Before-and-after change data:

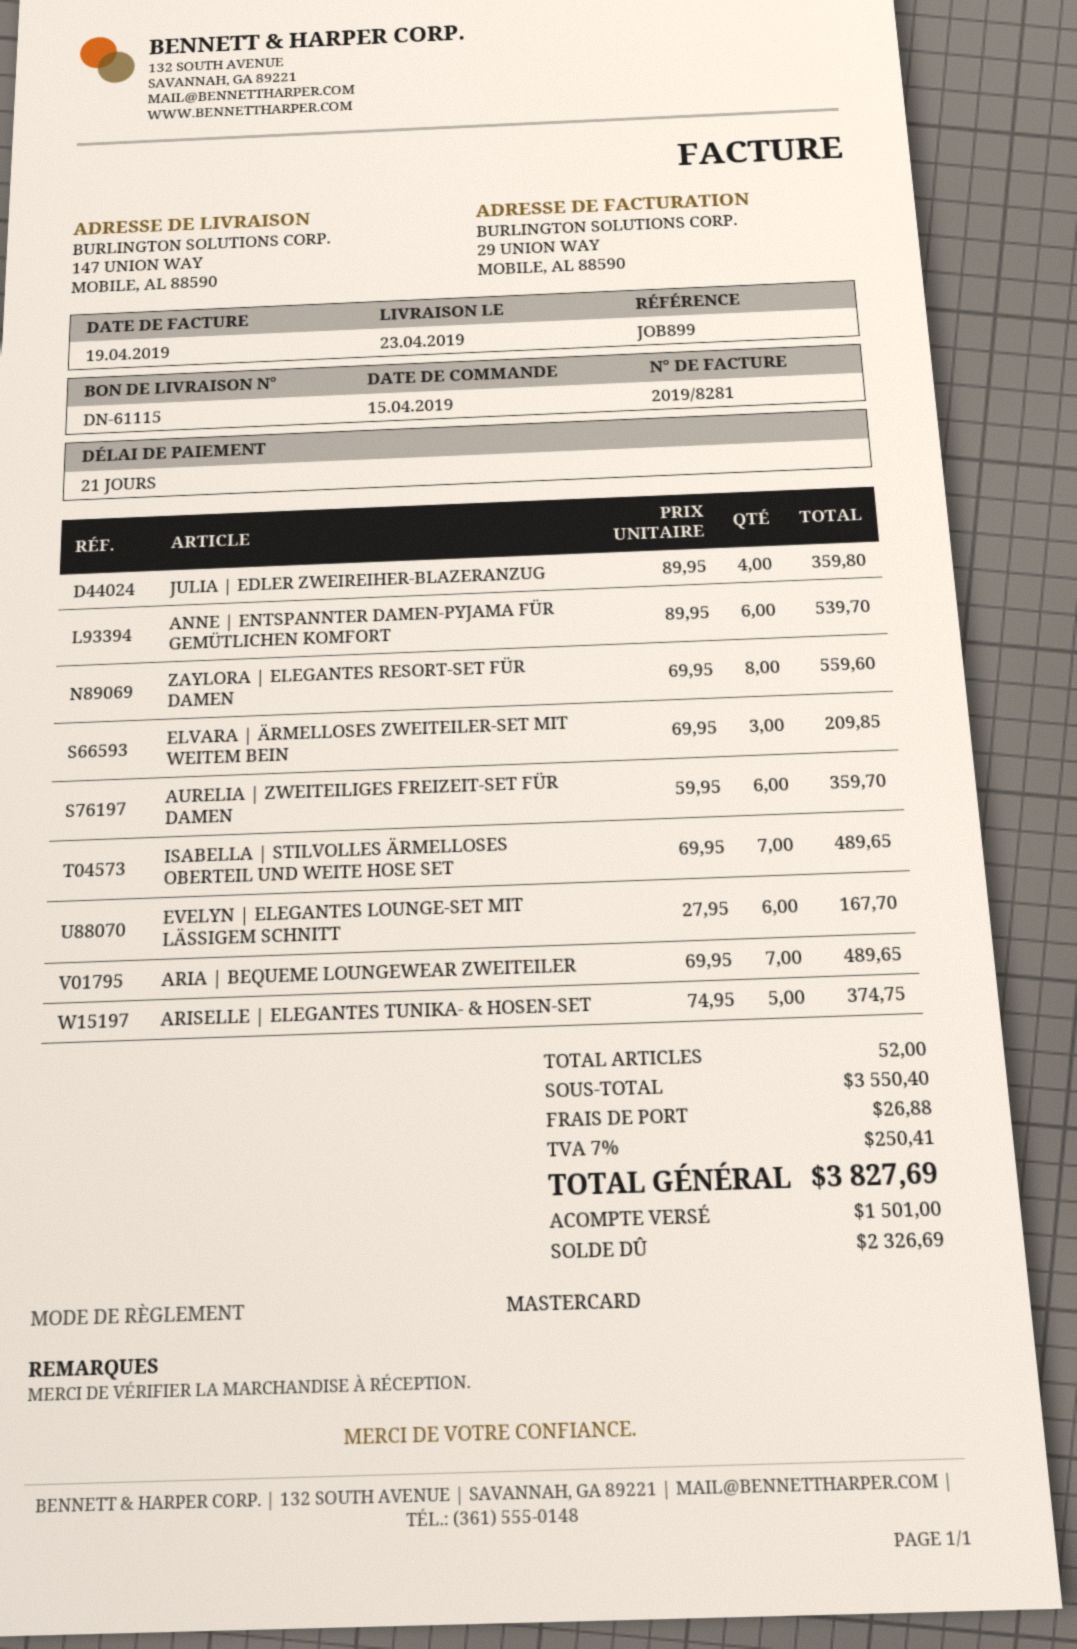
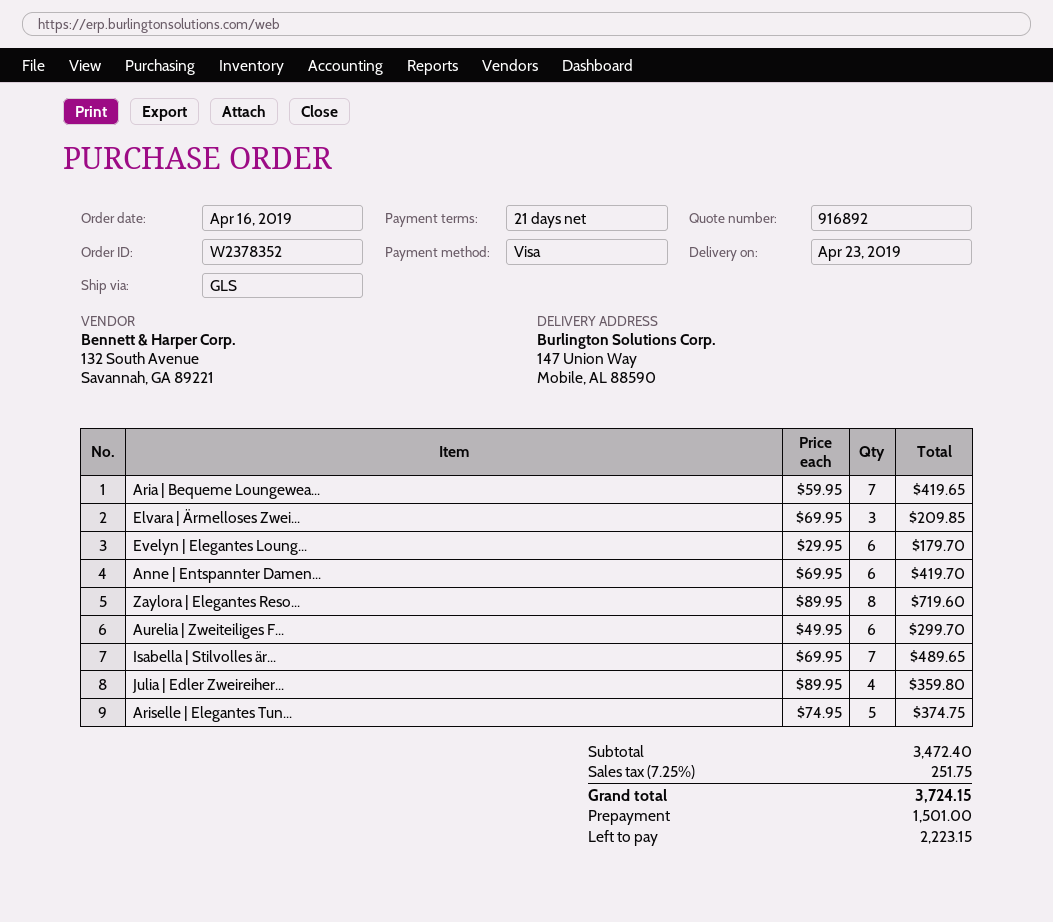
order date: 2019-04-15 -> 2019-04-16
payment method: Mastercard -> Visa
ANNE | ENTSPANNTER DAMEN-PYJAMA FÜR GEMÜTLICHEN KOMFORT: 6 x 89.95 = 539.70 -> 6 x 69.95 = 419.70
ZAYLORA | ELEGANTES RESORT-SET FÜR DAMEN: 8 x 69.95 = 559.60 -> 8 x 89.95 = 719.60
AURELIA | ZWEITEILIGES FREIZEIT-SET FÜR DAMEN: 6 x 59.95 = 359.70 -> 6 x 49.95 = 299.70
EVELYN | ELEGANTES LOUNGE-SET MIT LÄSSIGEM SCHNITT: 6 x 27.95 = 167.70 -> 6 x 29.95 = 179.70
ARIA | BEQUEME LOUNGEWEAR ZWEITEILER: 7 x 69.95 = 489.65 -> 7 x 59.95 = 419.65
subtotal: 3550.40 -> 3472.40
shipping: 26.88 -> none
tax: 7% = 250.41 -> 7.25% = 251.75
total: 3827.69 -> 3724.15
balance: 2326.69 -> 2223.15

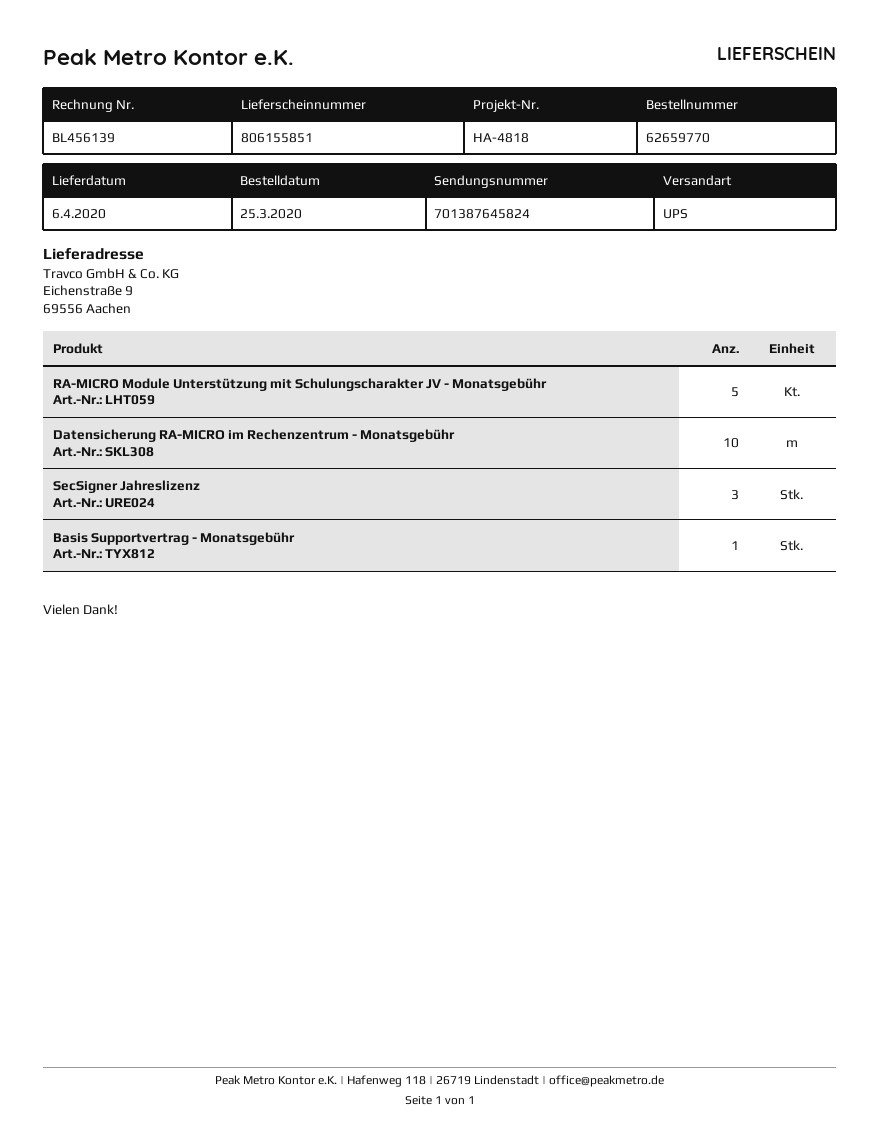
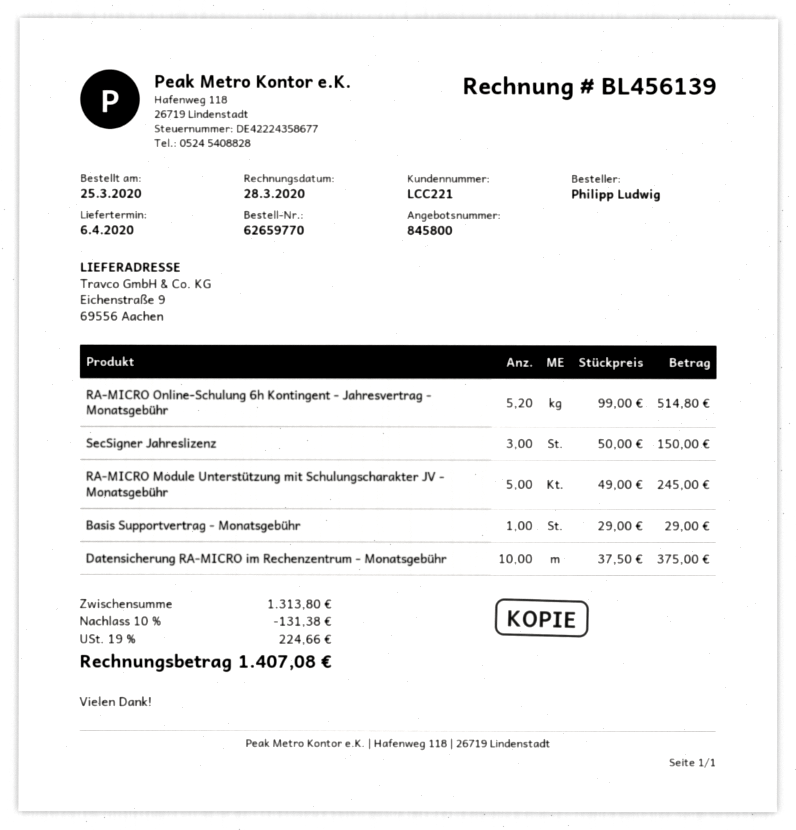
RA-MICRO Online-Schulung 6h Kontingent - Jahresvertrag - Monatsgebühr: none -> 5.2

▶ WORK REQUEST:
Across the records above, return every line that contains the word "ELEGANTES".

▶ ANSWER AREA:
ZAYLORA | ELEGANTES RESORT-SET FÜR DAMEN: 8 x 69.95 = 559.60 -> 8 x 89.95 = 719.60
EVELYN | ELEGANTES LOUNGE-SET MIT LÄSSIGEM SCHNITT: 6 x 27.95 = 167.70 -> 6 x 29.95 = 179.70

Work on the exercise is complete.